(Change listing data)
== Segment start ==
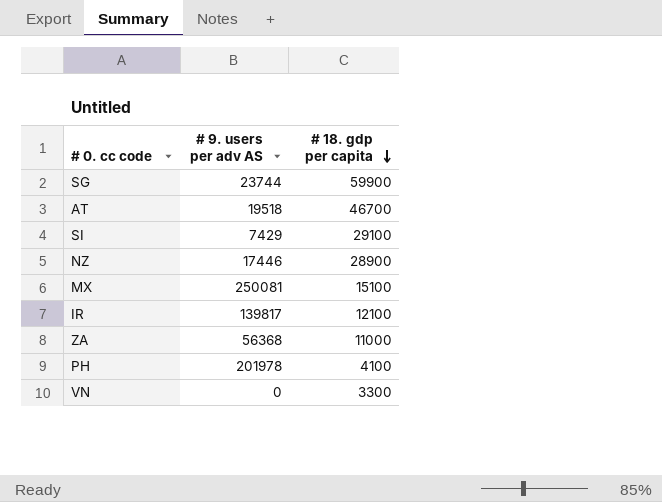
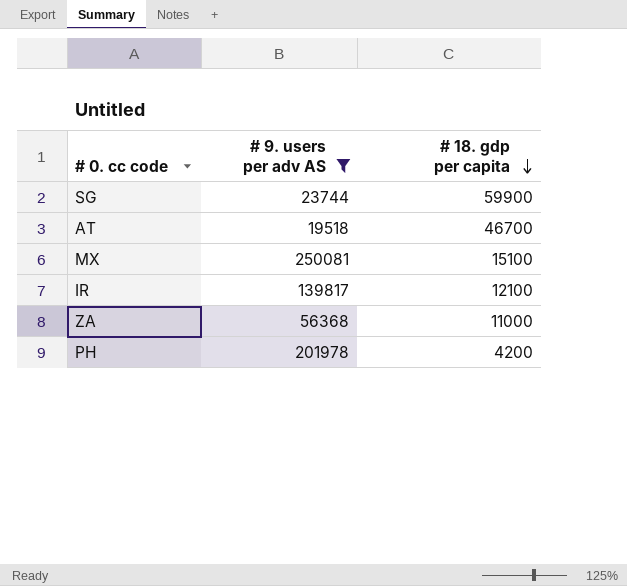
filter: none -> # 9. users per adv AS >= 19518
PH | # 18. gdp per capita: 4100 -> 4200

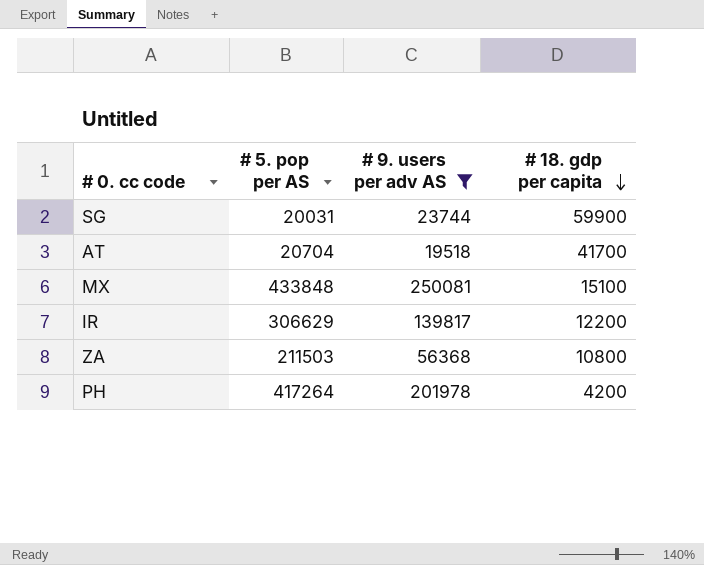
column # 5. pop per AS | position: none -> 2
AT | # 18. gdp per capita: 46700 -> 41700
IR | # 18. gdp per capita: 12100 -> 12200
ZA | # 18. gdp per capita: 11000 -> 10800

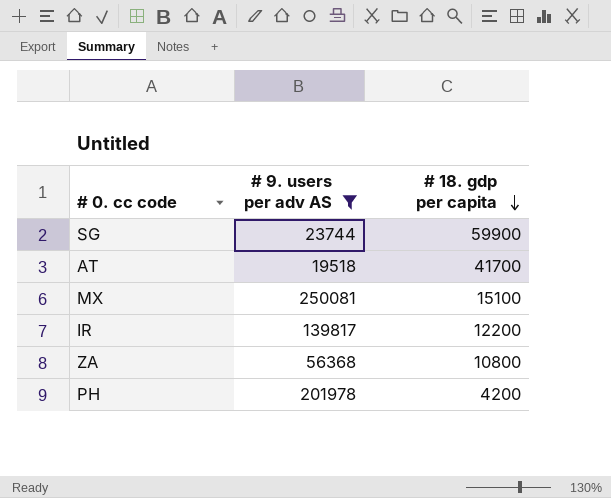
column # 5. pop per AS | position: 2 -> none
== Segment end ==
## [What is needed]
Your task is to restate word for word the lines from the one containing "IR | # 18. gdp per capita: 12100 -> 12200" through the last line of the data, both ends included, with no pictures.

## [Task result]
IR | # 18. gdp per capita: 12100 -> 12200
ZA | # 18. gdp per capita: 11000 -> 10800

column # 5. pop per AS | position: 2 -> none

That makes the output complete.